Le vol des cigognes

REALISATION : Jan Kounen
PRODUCTION : EuropaCorp TV, Canal +
AVEC : Harry Treadaway, Clemens Schick, Perdita Weeks, Rutger Hauer
SCENARIO : Denis McGrath, Jean-Christophe Grangé
PHOTOGRAPHIE : Lance Gewer
MONTAGE : Florian Vassault, Anny Danché
BANDE ORIGINALE : Eric Neveux
ORIGINE : France
GENRE : Thriller, Drame
ANNEE DE SORTIE : 06 mars 2013
DUREE : 3h10
BANDE-ANNONCE

Synopsis : Un ornithologue suisse est retrouvé mort d’une crise cardiaque… dans un nid de cigognes. Malgré cette disparition, Jonathan, l’étudiant qu’il avait engagé, décide d’assumer seul la mission prévue : suivre la migration des cigognes jusqu’en Afrique afin de découvrir pourquoi nombre d’entre elles ont disparu durant la saison précédente. Au cours de son voyage parmi les tsiganes de Bulgarie, dans les kibboutz d’Israël et jusqu’aux confins de la jungle d’Afrique centrale, Jonathan est bientôt confronté aux souvenirs terrifiants de son propre passé – ses mains portent des cicatrices de brûlures depuis un mystérieux accident. Sur le chemin de ces cigognes égarées et d’un trafic de diamants, Jonathan a rendez-vous avec sa destinée…

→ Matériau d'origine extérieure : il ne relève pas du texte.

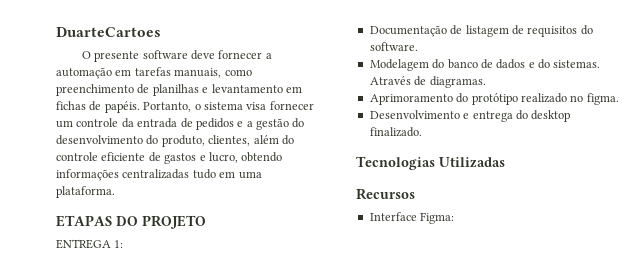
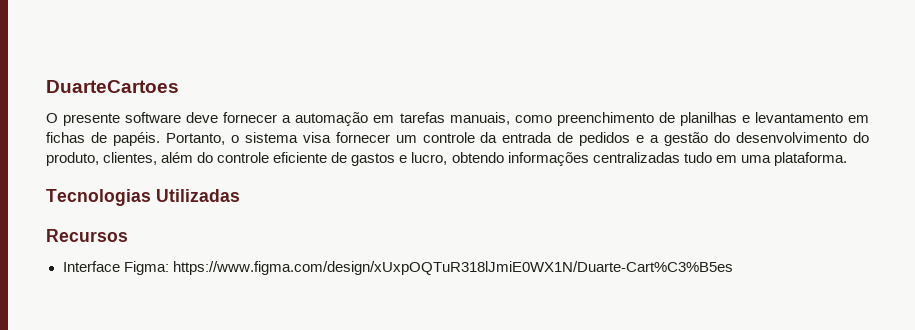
- ETAPAS DO PROJETO
- ENTREGA 1:
- Documentação de listagem de requisitos do software.
- Modelagem do banco de dados e do sistemas. Através de diagramas.
- Aprimoramento do protótipo realizado no figma.
- Desenvolvimento e entrega do desktop finalizado.
- Interface Figma:
+ Interface Figma: https://www.figma.com/design/xUxpOQTuR318lJmiE0WX1N/Duarte-Cart%C3%B5es

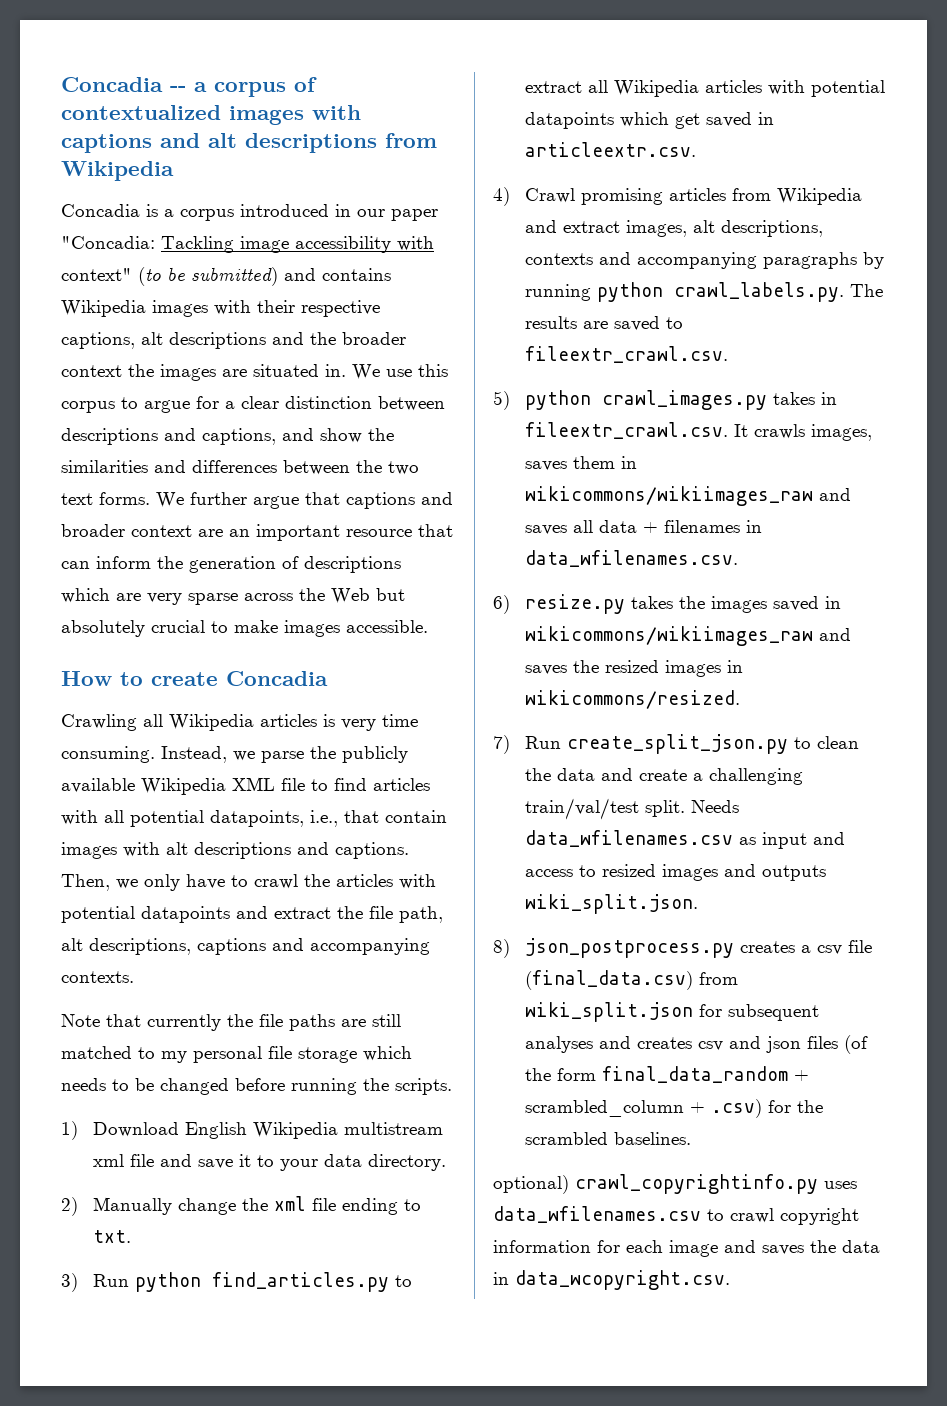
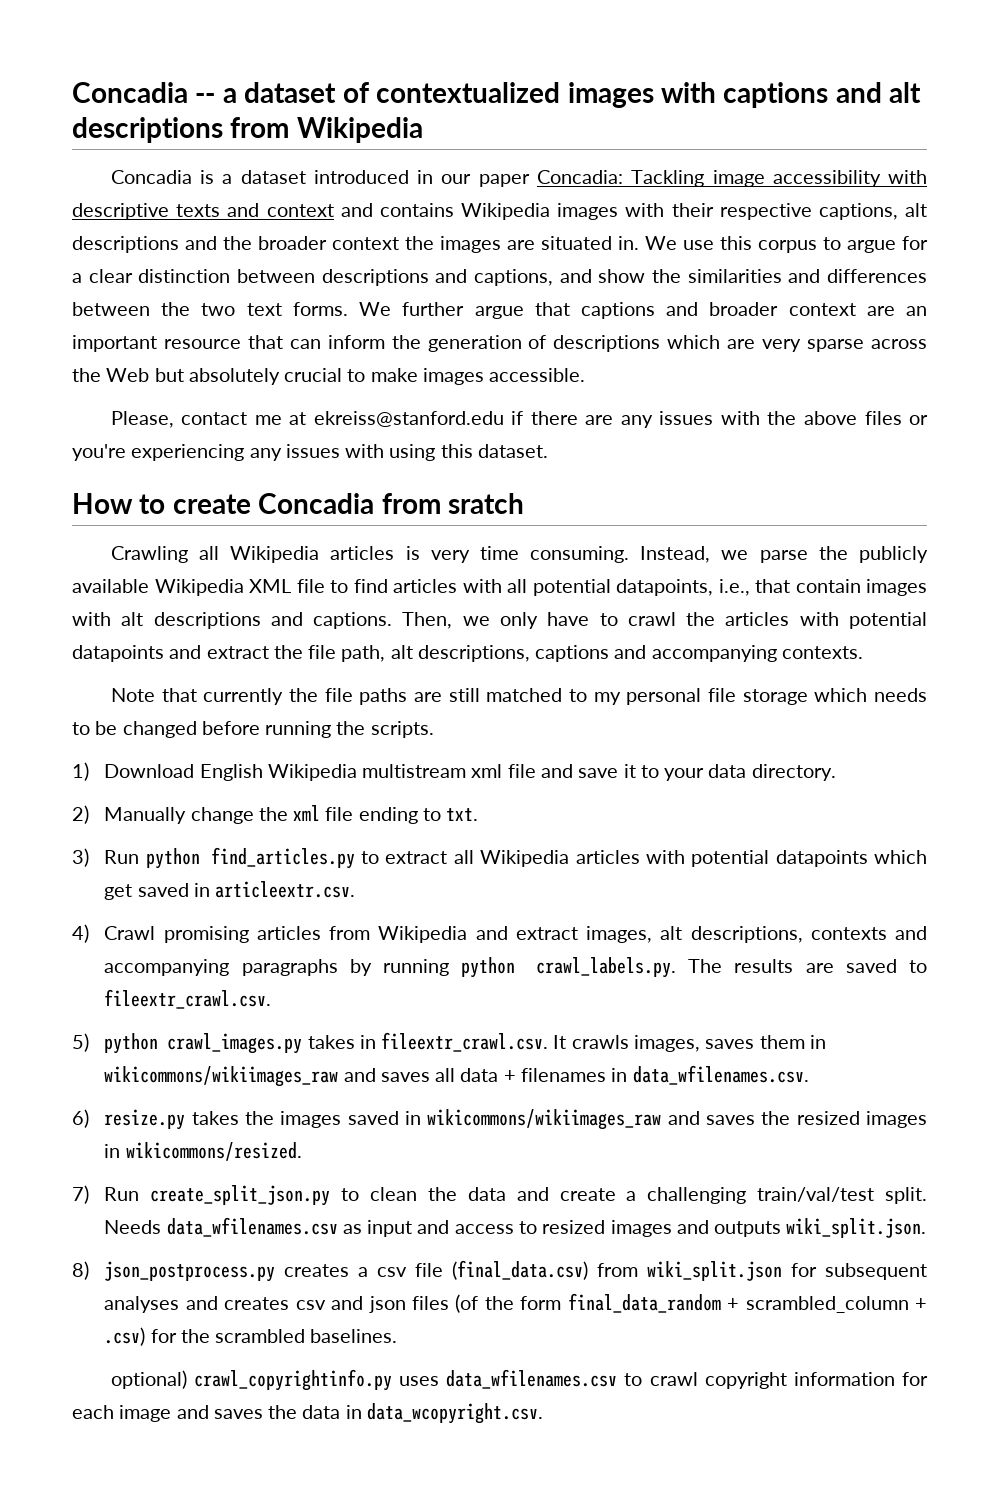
- Concadia -- a corpus of contextualized images with captions and alt descriptions from Wikipedia
+ Concadia -- a dataset of contextualized images with captions and alt descriptions from Wikipedia
- Concadia is a corpus introduced in our paper "Concadia: Tackling image accessibility with context" (to be submitted) and contains Wikipedia images with their respective captions, alt descriptions and the broader context the images are situated in.
+ Concadia is a dataset introduced in our paper Concadia: Tackling image accessibility with descriptive texts and context and contains Wikipedia images with their respective captions, alt descriptions and the broader context the images are situated in.
+ Please, contact me at ekreiss@stanford.edu if there are any issues with the above files or you're experiencing any issues with using this dataset.
- How to create Concadia
+ How to create Concadia from sratch

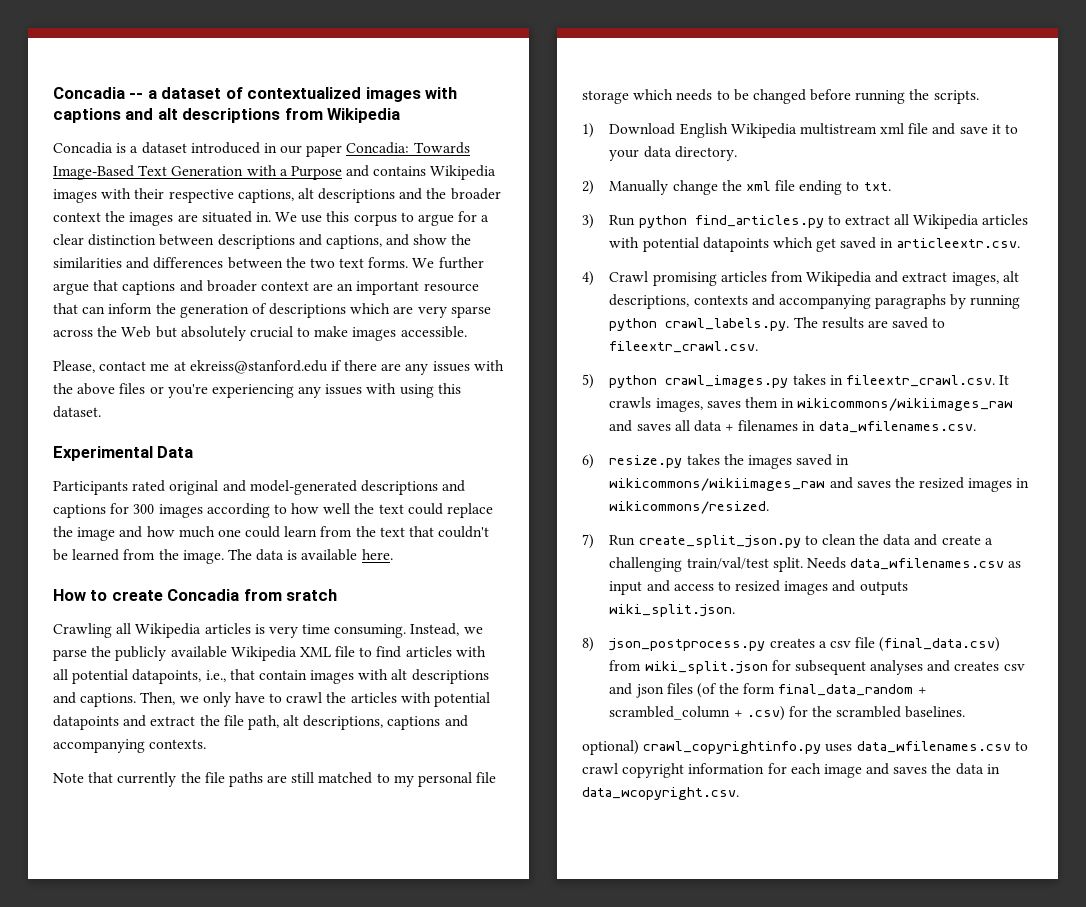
- Concadia is a dataset introduced in our paper Concadia: Tackling image accessibility with descriptive texts and context and contains Wikipedia images with their respective captions, alt descriptions and the broader context the images are situated in.
+ Concadia is a dataset introduced in our paper Concadia: Towards Image-Based Text Generation with a Purpose and contains Wikipedia images with their respective captions, alt descriptions and the broader context the images are situated in.
+ Experimental Data
+ Participants rated original and model-generated descriptions and captions for 300 images according to how well the text could replace the image and how much one could learn from the text that couldn't be learned from the image. The data is available here.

Même s’il continue de s’inscrire dans cette nouvelle vague de cinéastes qui, de Siri à Kassovitz en passant par Noé et Laugier, contribuent à amener le cinéma français vers de nouveaux horizons, Jan Kounen est aujourd’hui dans une phase où l’on risque d’avoir un peu de mal à le suivre. Débutée en 1997 avec le plus énervé des polars hexagonaux (Dobermann, dont la suite est actuellement en préparation), la carrière du cinéaste aura pris un tournant décisif dès le deuxième essai, Blueberry, adaptation détournée de la BD de Giraud & Charlier qui utilisait un décor hautement cinématographique (le Far West) comme prétexte à un énorme voyage mental sous l’effet de substances psychotropes. Et à partir de là, la patte Kounen semblait identifiée pour de bon : des films populaires vérolés de l’intérieur par un style visuel dévorant et développés à partir d’une approche plus « intérieure ». On ne s’en plaindra pas, puisqu’avec son tableau kaléidoscopique du monde de la publicité (99 F) et une liaison charnelle démultipliant la créativité d’une artiste (Coco Chanel & Igor Stravinsky), le réalisateur avait tout de même perfectionné sa mise en scène et donné chair à ses films les plus aboutis. Or, vu que la passion du bonhomme pour le chamanisme et les « nouvelles dimensions » est désormais connue de tous, quelle allait être la prochaine étape ? Après avoir découvert Le vol des cigognes, la menace de la redite semble s’accentuer pour Kounen. Même avec un projet comme celui-ci, conçu comme une série télévisée en deux parties (ici transformée en un seul film de plus de trois heures pour la sortie Blu-Ray), qui plus est lardé d’éléments visuels et narratifs très intéressants, on a beaucoup de mal à feindre de s’apercevoir que son cinéma a peut-être déjà fait le tour de la question depuis quelques films.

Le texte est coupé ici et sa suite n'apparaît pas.